To the Shores of Tripoli.


Gaddafi is crazy and evil; obviously, he wasn’t going to listen to our advice about democracy. The world would be fortunate to be rid of him. But war in Libya is justifiable only if we are going to hold compliant dictators to the same standard we set for defiant ones. If not, then please spare us all the homilies about universal rights and freedoms. We’ll know this isn’t about justice, it’s about power.” With an eye toward the crackdowns in Yemen and Bahrain, the WP’s Eugene Robinson wonders, why, exactly, we’re getting involved in Libya. (Pic via Boston’s Big Picture.)

For a counterpoint, Juan Cole argues why the Left should back the current military action: “If we just don’t care if the people of Benghazi are subjected to murder and repression on a vast scale, we aren’t people of the Left. We should avoid making ‘foreign intervention’ an absolute taboo the way the Right makes abortion an absolute taboo if doing so makes us heartless (inflexible a priori positions often lead to heartlessness).

And, to complete the trifecta, here’s the president explaining his reasoning for intervention: “Left unchecked, we have every reason to believe that Qaddafi would commit atrocities against his people. Many thousands could die. A humanitarian crisis would ensue. The entire region could be destabilized, endangering many of our allies and partners. The calls of the Libyan people for help would go unanswered. The democratic values that we stand for would be overrun. Moreover, the words of the international community would be rendered hollow.

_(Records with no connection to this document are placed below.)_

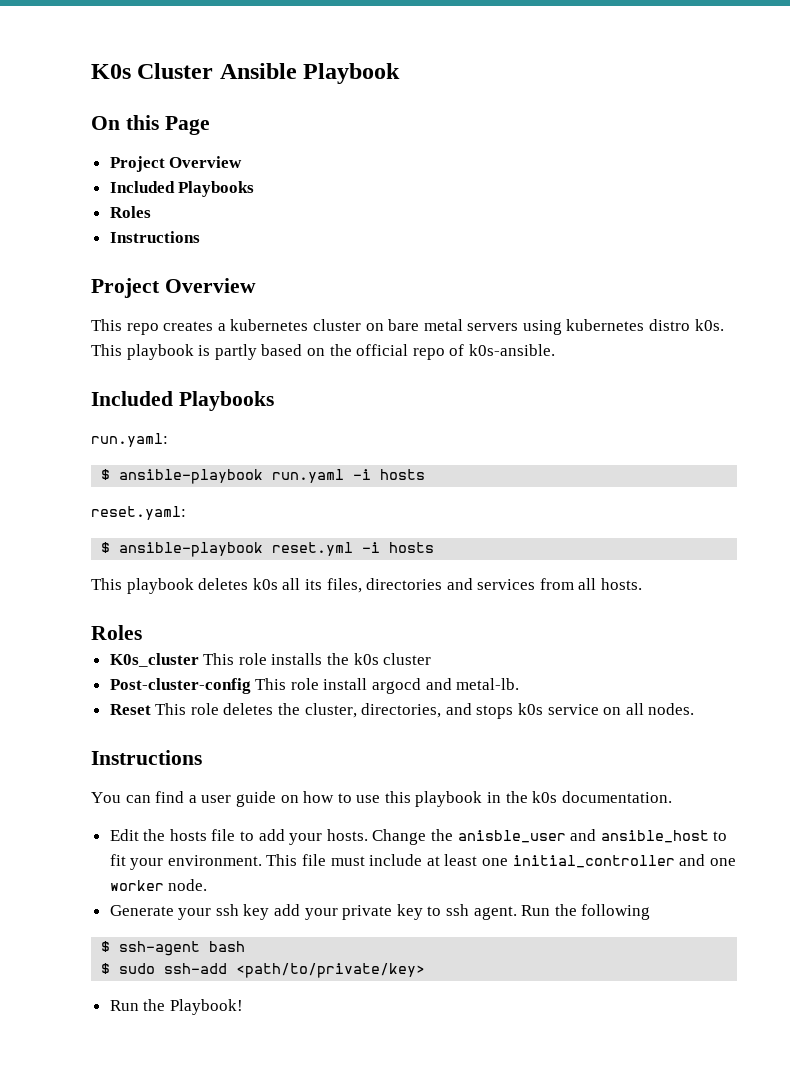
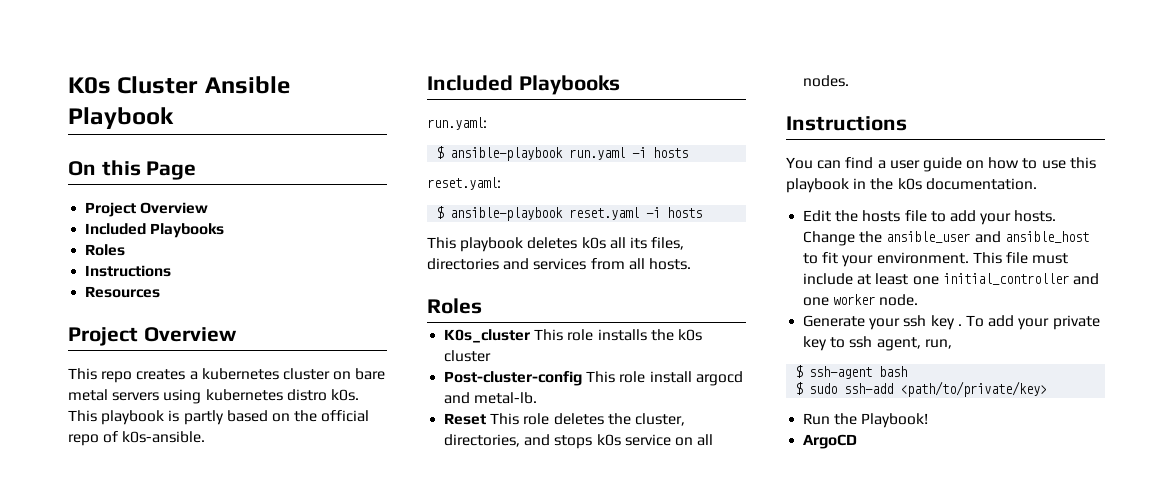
+ Resources
- $ ansible-playbook reset.yml -i hosts
+ $ ansible-playbook reset.yaml -i hosts
- Change the anisble_user and ansible_host to fit your environment.
+ Change the ansible_user and ansible_host to fit your environment.
- Generate your ssh key add your private key to ssh agent. Run the following
+ Generate your ssh key . To add your private key to ssh agent, run,
+ ArgoCD

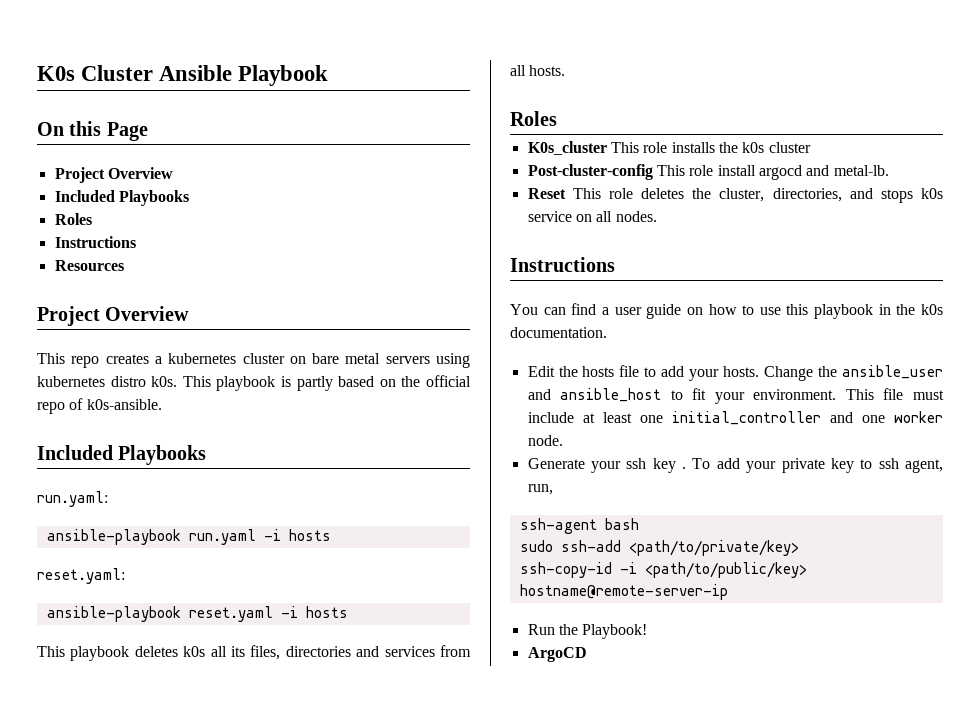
- $ ansible-playbook run.yaml -i hosts
+ ansible-playbook run.yaml -i hosts
- $ ansible-playbook reset.yaml -i hosts
+ ansible-playbook reset.yaml -i hosts
- $ ssh-agent bash
+ ssh-agent bash
- $ sudo ssh-add <path/to/private/key>
+ sudo ssh-add <path/to/private/key>
+ ssh-copy-id -i <path/to/public/key> hostname@remote-server-ip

I get the arguments in favor of military action (and, in terms of diplomacy, I get that we also seem to be following the lead of France and England this time — After all, they’ve backed our sketchy plays in the past.) But, since we’re already well-engaged at this point, I’ll just say that (1) my own view of this Libya action leans toward Robinson’s, (2) the Congress-skipping precedent here is yet another extremely dubious call by our purported constitutional-scholar-in-chief, (3) I’m not seeing how getting involved in yet another war in the Middle East/North Africa, while rather obviously ignoring other festering situations in the region, wins Arab hearts and minds, and (4) it’s funny how 99.44% of the Deficit Peacocks in this town completely clam up when it’s time to rain down some million-dollar-a-head Freedom Bombs.

But the die is cast now, so let’s hope we get in and out of this as quickly as the president intimated we would. Oh, hey, look…mission creep. Now, who could’ve expected that?

The Neo-Con Hit List.

“‘We screwed up and left Saddam Hussein in power. The president [then George H.W. Bush] believes he’ll be overthrown by his own people, but I rather doubt it,’ he quotes Wolfowitz lamenting [in 1991]. ‘But we did learn one thing that’s very important. With the end of the Cold War, we can now use our military with impunity. The Soviets won’t come in to block us. And we’ve got five, maybe 10, years to clean up these old Soviet surrogate regimes like Iraq and Syria before the next superpower emerges to challenge us … We could have a little more time, but no one really knows.‘” According to Salon‘s Joe Conason, Wesley Clark’s new book suggests the existence of a smoking-gun 2001 memo that outlined in full the neo-cons’ delusional ambitions for the Middle East before the Iraq War. “‘Six weeks later, Clark returned to Washington to see the same general and inquired whether the plan to strike Iraq was still under consideration…”Oh, it’s worse than that,” he said, holding up a memo on his desk. “Here’s the paper from the Office of the Secretary of Defense [then Donald Rumsfeld] outlining the strategy. We’re going to take out seven countries in five years.” And he named them, starting with Iraq and Syria and ending with Iran.’ While Clark doesn’t name the other four countries, he has mentioned in televised interviews that the hit list included Lebanon, Libya, Somalia and Sudan.

The Complicated American.

What the World Thinks of America, from Gary Kamiya of Salon (premium). A fascinating read.